What you are asked to do: Of the entries below, return only those lines from the line with "border-bottom: 1px solid #ebebeb;" to the line with "ways for ranking", exactly, both included.

Data:

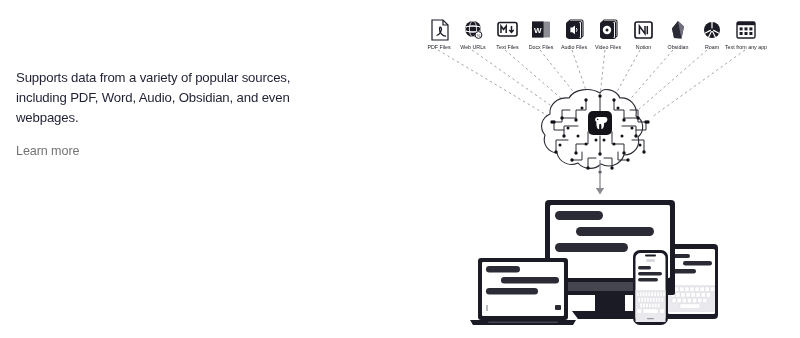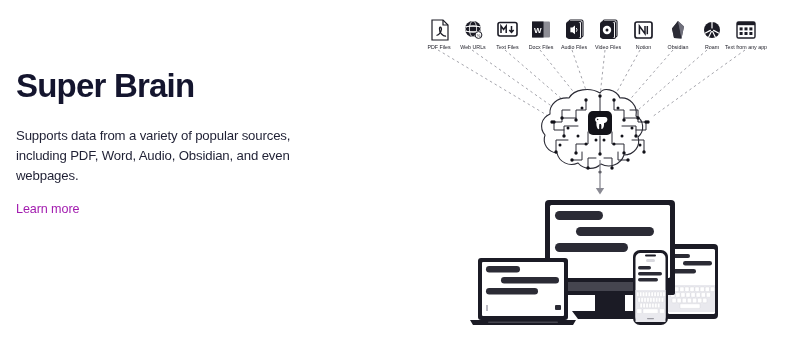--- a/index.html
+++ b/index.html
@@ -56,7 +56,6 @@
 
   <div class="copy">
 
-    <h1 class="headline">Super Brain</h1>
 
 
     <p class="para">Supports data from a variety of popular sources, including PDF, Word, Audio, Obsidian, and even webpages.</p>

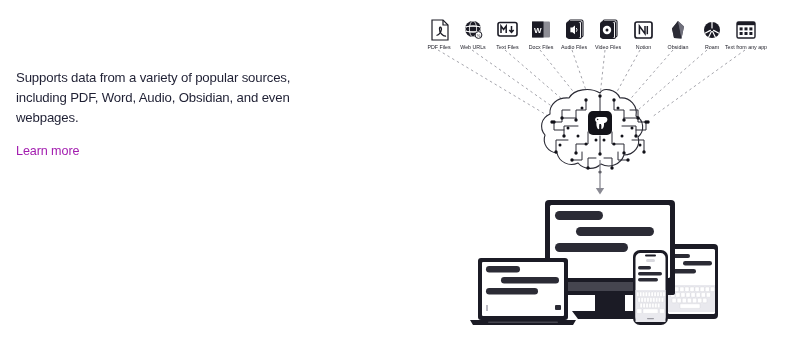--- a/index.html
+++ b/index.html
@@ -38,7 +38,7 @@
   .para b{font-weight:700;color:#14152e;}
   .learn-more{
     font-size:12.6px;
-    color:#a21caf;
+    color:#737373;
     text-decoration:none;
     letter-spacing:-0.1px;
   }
--
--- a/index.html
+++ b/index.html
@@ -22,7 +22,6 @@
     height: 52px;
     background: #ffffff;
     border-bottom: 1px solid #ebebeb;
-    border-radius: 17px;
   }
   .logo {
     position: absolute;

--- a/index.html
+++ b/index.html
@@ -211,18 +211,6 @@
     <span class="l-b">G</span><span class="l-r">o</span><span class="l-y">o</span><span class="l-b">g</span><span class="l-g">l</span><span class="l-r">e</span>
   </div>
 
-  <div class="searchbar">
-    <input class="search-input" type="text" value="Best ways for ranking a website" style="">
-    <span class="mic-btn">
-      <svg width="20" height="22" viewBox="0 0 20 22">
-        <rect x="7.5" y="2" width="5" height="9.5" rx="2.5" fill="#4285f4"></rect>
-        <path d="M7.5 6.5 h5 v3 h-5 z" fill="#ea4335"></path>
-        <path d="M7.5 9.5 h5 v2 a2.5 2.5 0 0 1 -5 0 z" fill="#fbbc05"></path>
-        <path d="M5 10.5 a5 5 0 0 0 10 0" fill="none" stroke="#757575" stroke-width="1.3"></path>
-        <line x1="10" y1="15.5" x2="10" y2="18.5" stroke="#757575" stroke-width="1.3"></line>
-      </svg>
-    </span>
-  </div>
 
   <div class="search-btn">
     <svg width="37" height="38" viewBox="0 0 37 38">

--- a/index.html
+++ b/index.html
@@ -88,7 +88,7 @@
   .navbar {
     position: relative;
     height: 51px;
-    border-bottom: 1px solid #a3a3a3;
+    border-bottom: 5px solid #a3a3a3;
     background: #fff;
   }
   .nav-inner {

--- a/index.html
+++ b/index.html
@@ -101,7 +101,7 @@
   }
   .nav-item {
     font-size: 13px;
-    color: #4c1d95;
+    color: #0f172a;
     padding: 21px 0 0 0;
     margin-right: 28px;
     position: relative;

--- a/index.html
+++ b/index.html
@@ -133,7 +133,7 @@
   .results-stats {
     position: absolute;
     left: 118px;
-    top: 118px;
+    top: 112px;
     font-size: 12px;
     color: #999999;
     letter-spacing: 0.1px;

Answer area:
     border-bottom: 1px solid #ebebeb;
-    border-radius: 17px;
   }
   .logo {
     position: absolute;

--- a/index.html
+++ b/index.html
@@ -211,18 +211,6 @@
     <span class="l-b">G</span><span class="l-r">o</span><span class="l-y">o</span><span class="l-b">g</span><span class="l-g">l</span><span class="l-r">e</span>
   </div>
 
-  <div class="searchbar">
-    <input class="search-input" type="text" value="Best ways for ranking a website" style="">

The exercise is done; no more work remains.